Aid to the northern countries of Central America is intended to promote development and curb migration from the region. Yet analysts including Abelardo Medina, senior economist for the Central American Institute for Fiscal Studies, say U.S. aid has done little to resolve the economic problems and violence creating the flow of migrants.
“We have not seen any change,” Medina tells The Progressive. “The aid from the United States has not generated new employment, or improved conditions. If the aid from the U.S. goes, it will not change any of the situation because it never was changed to begin with.”
Analysts have criticized the Alliance for Prosperity, an Obama-era program meant to curb northern migration, for leaving out municipal and indigenous community representatives in the planning and implementation of pilot projects, instead giving control of funding and planning to U.S.-backed, non-governmental organizations.
“The financial aid stayed primarily at the peripheries,” Medina says. “The majority of the money is going to the contraction of businesses, but they are not giving the results that are desired: We continue to see a massive movement of drugs, and the massive immigration of people from the region.”
Still, Medina thinks that Trump’s decision to end humanitarian aid will make matters worse. “We are worried that the decision will cause us more problems,” he says, noting that the decision could lead to lower investments due to lack of confidence. But the biggest threat, he believes, would be an increase of the influence of drug-traffickers, further destabilizing the region.
“We could see a major increase in narco activity in the country,” agrees Iduvina Hernández, the director of the Guatemalan based organization Security in Democracy. “It would not be immediate, but the suspension of aid will not only contribute to the increase of migration, but the levels of violence and insecurity as well.”
Hernández suggests that the government of Guatemala has not shown the resolve to continue the struggle against the narco influence in the country, especially given the Morales’ administration’s actions against anti-immunity and anti-corruption efforts.
“The United States will be the most affected,” said Medina.
For nearly five years, the United States has worked to resolve the drivers of Central American migration through the implementation of the Alliance for Prosperity. Yet these efforts have favored an expansion of security efforts that do little to address the reasons why people from Guatemala specifically migrate.
Among the stories told to The Progressive during the massive exodus from the region, many pointed to rising costs of basic goods and low pay at the few employment opportunities that exist in their countries. The efforts of U.S. aid did little to address labor rights violations by companies and governments in the region, which means workers are often unable to provide for their families.
Added to this, the embedded culture of corruption and dark influence of drug-traffickers that permeates the governments of El Salvador, Guatemala, and Honduras remain in place. The Trump Administration and Republicans have turned a blind eye to what little efforts are being made to root out corruption and impunity. All the while, drug traffickers continue to increase their influence in these countries to bring their product to their largest consumers: The United States.

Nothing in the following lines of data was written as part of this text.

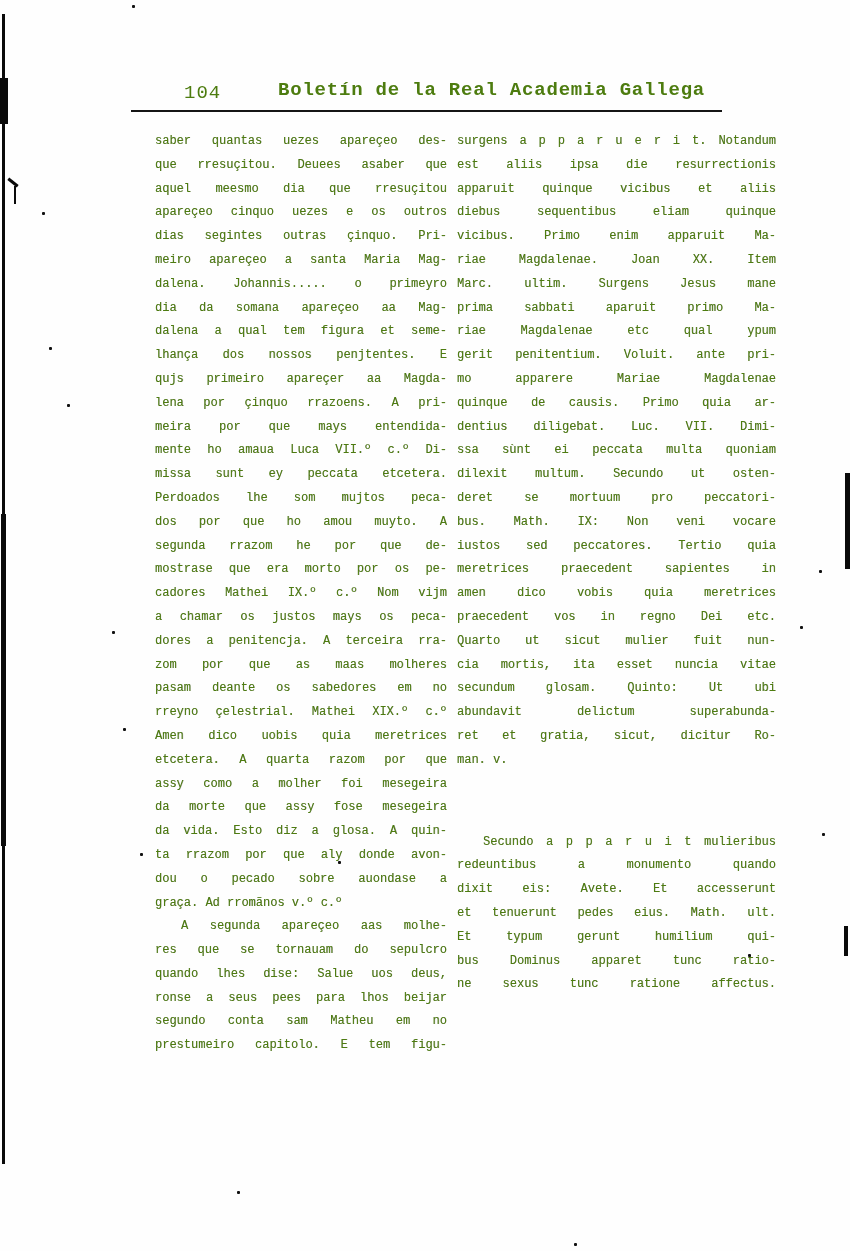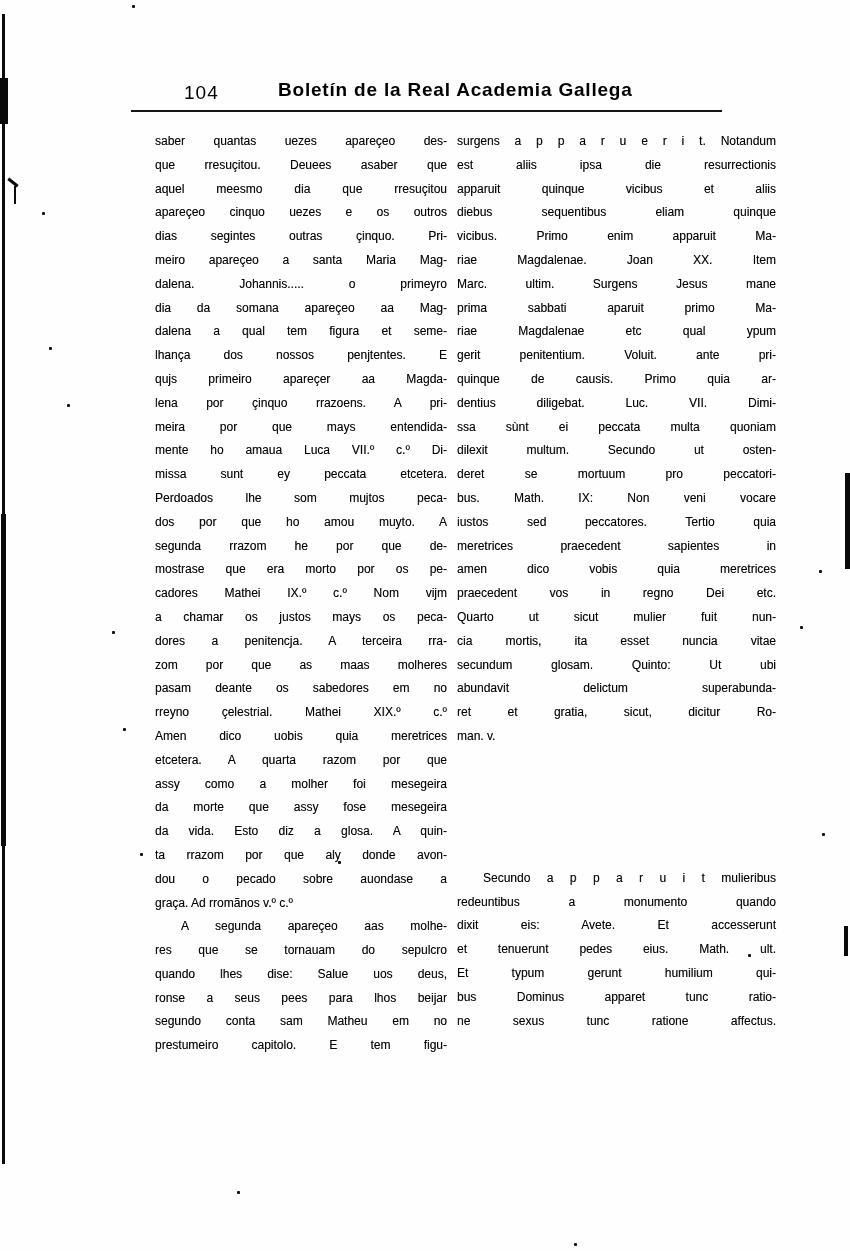--- a/index.html
+++ b/index.html
@@ -8,8 +8,8 @@
     width: 850px;
     height: 1251px;
     background: #fefefe;
-    font-family: Liberation Sans, sans-serif;
-    color: #000000;
+    font-family: Liberation Mono, monospace;
+    color: #4d7c0f;
     overflow: hidden;
   }
   .pagenum {

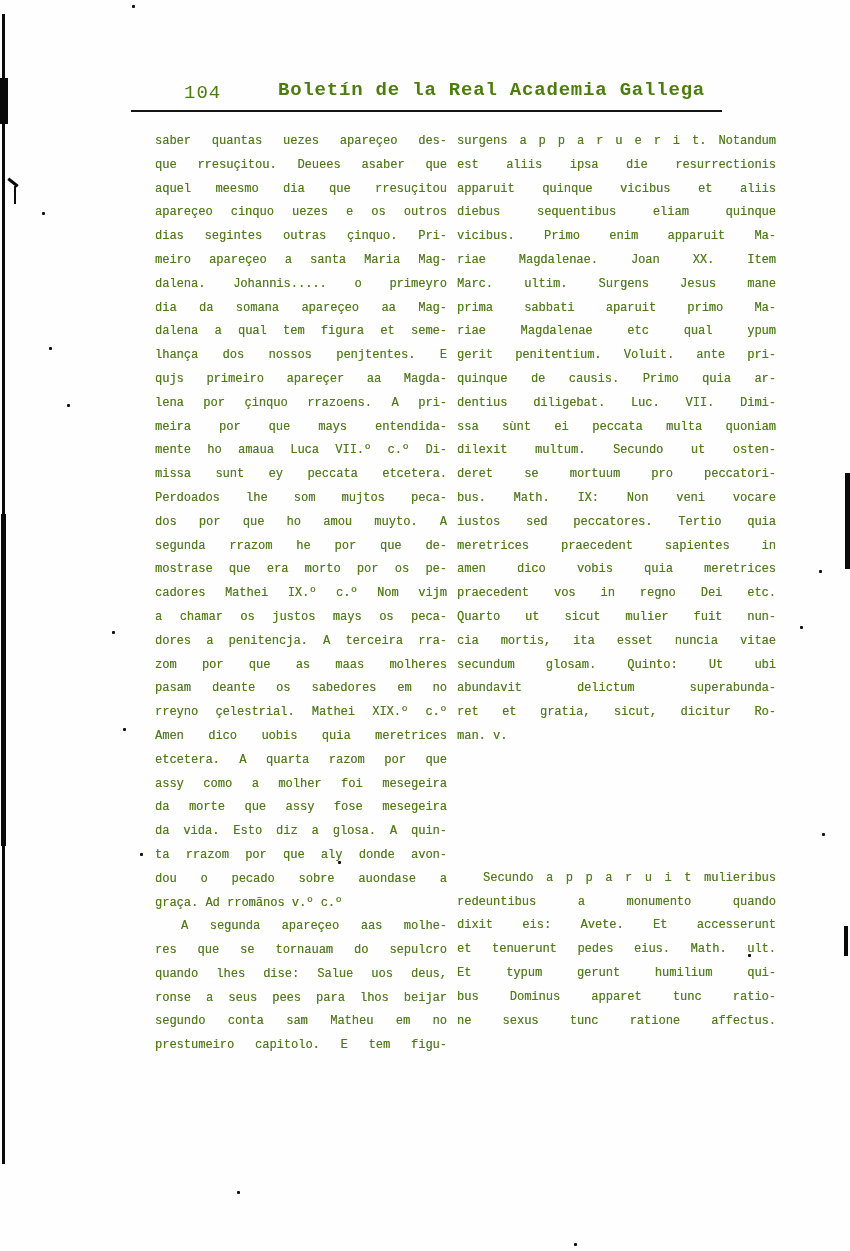--- a/index.html
+++ b/index.html
@@ -124,6 +124,7 @@
         <div class="line">prima sabbati aparuit primo Ma-</div>
         <div class="line">riae Magdalenae etc qual ypum</div>
         <div class="line">gerit penitentium. Voluit. ante pri-</div>
+        <div class="line">mo apparere Mariae Magdalenae</div>
         <div class="line">quinque de causis. Primo quia ar-</div>
         <div class="line">dentius diligebat. Luc. VII. Dimi-</div>
         <div class="line">ssa sùnt ei peccata multa quoniam</div>

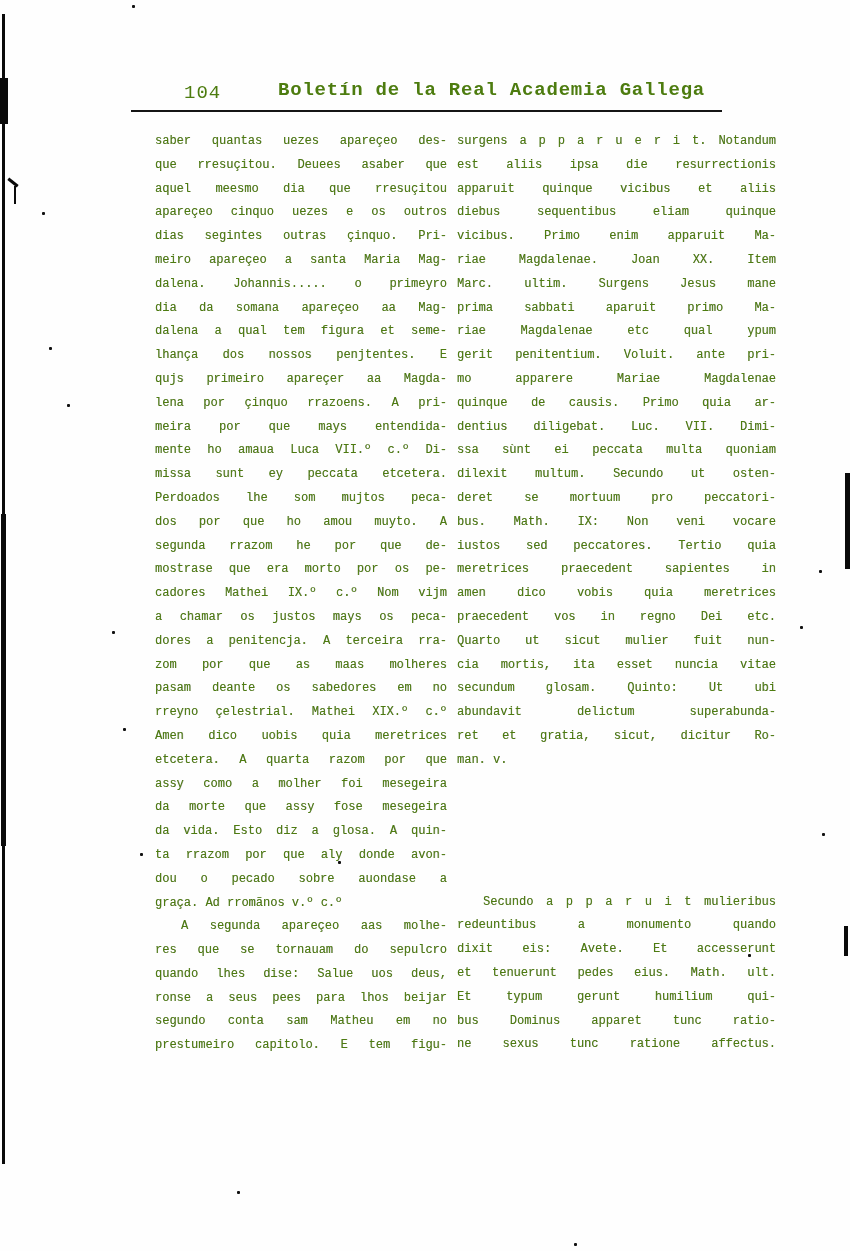--- a/index.html
+++ b/index.html
@@ -142,7 +142,7 @@
         <div class="line">ret et gratia, sicut, dicitur Ro-</div>
         <div class="line lastline">man. v.</div>
       </div>
-      <div style="margin-top: 118px;">
+      <div style="margin-top: 58px;">
         <div class="line indent">Secundo a p p a r u i t mulieribus</div>
         <div class="line">redeuntibus a monumento quando</div>
         <div class="line">dixit eis: Avete. Et accesserunt</div>

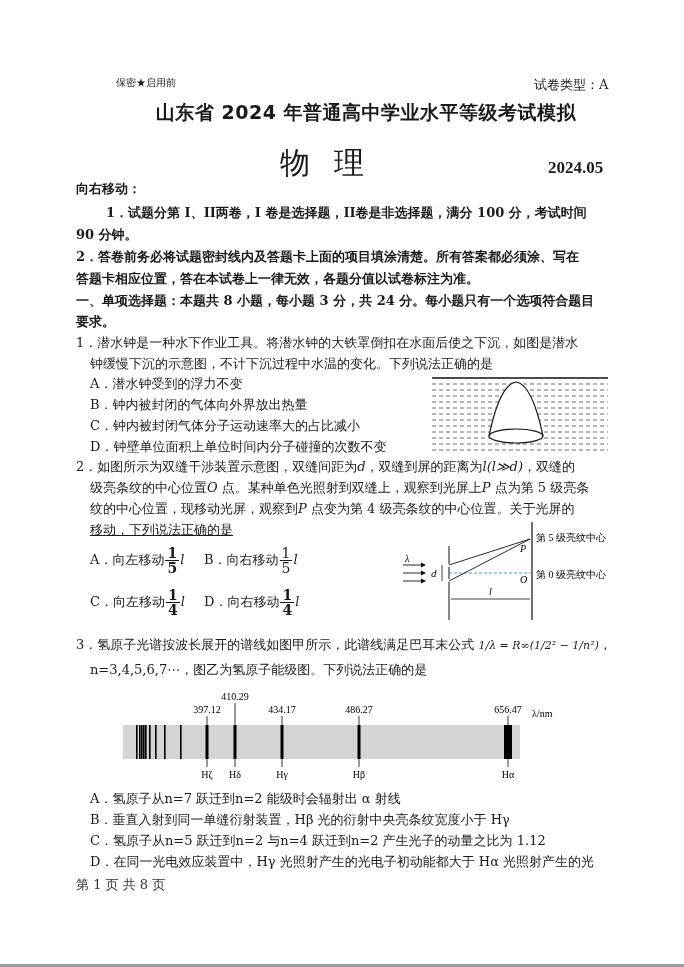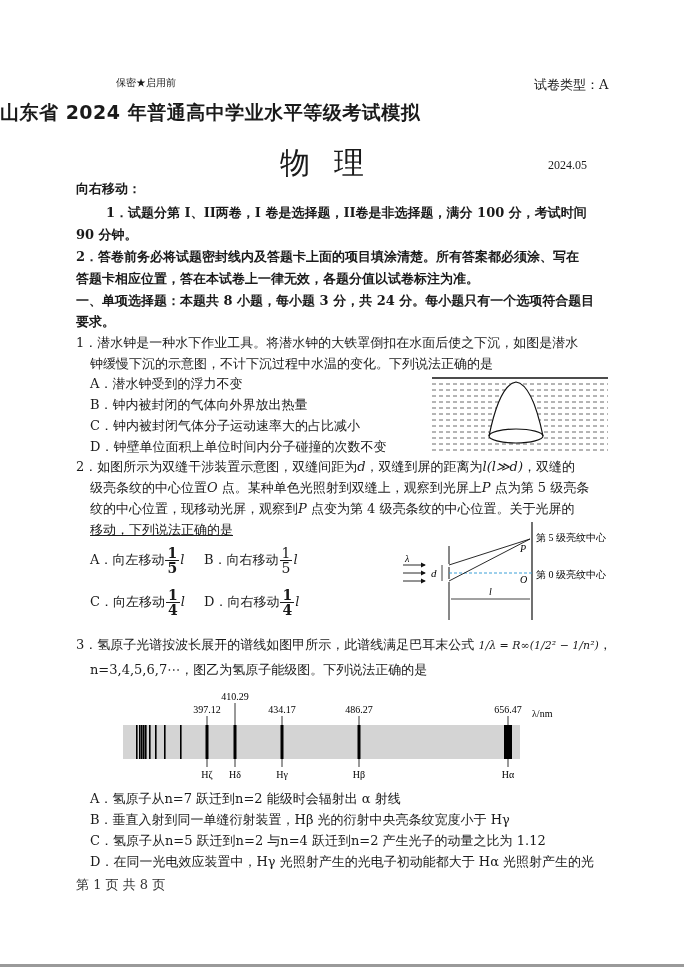--- a/index.html
+++ b/index.html
@@ -11,7 +11,7 @@
   .row { white-space: nowrap; }
   #top-left { left: 76px; top: 76px; font-size: 10px; margin-left: 40px; }
   #top-right { left: 534px; top: 76px; font-size: 13px; }
-  #exam-title { left: 0; width: 576px; top: 100px; text-align: left; font-size: 19px; font-weight: bold; letter-spacing: 0.5px; }
+  #exam-title { left: 0; width: 576px; top: 100px; text-align: right; font-size: 19px; font-weight: bold; letter-spacing: 0.5px; }
   #exam-title .yr { font-family: "DejaVu Sans", sans-serif; }
   #subject { left: 280px; top: 143px; font-size: 30px; font-weight: normal; letter-spacing: 24px; }
   #date { left: 548px; top: 158px; font-size: 12px; font-family: "Liberation Serif", serif; }

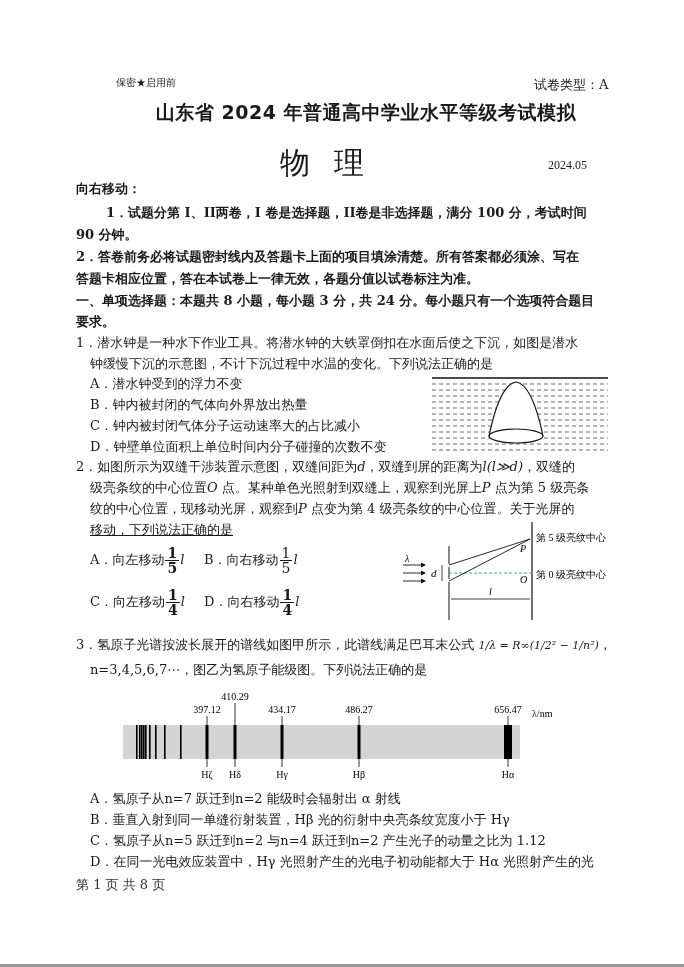--- a/index.html
+++ b/index.html
@@ -14,7 +14,7 @@
   #exam-title { left: 0; width: 576px; top: 100px; text-align: right; font-size: 19px; font-weight: bold; letter-spacing: 0.5px; }
   #exam-title .yr { font-family: "DejaVu Sans", sans-serif; }
   #subject { left: 280px; top: 143px; font-size: 30px; font-weight: normal; letter-spacing: 24px; }
-  #date { left: 548px; top: 158px; font-size: 12px; font-family: "Liberation Serif", serif; }
+  #date { left: 548px; top: 158px; font-size: 17px; font-family: "Liberation Serif", serif; font-weight: bold; }
   .blk { left: 76px; width: 535px; font-size: 13px; line-height: 21.5px; }
   .indent { padding-left: 16px; }
   .opt { left: 90px; font-size: 13px; line-height: 21px; white-space: nowrap; }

Trump’s decision to end aid is not based on the inability of the governments of the northern countries of Central America to end migration, rather it is a reflection of his racist hostility to the other Americans of a darker skin color.
The exodus from the region will continue as long as policy does little to address the actual needs of communities that continue to suffer from discrimination, climate change, and decades of the inability to create stable inclusive economies.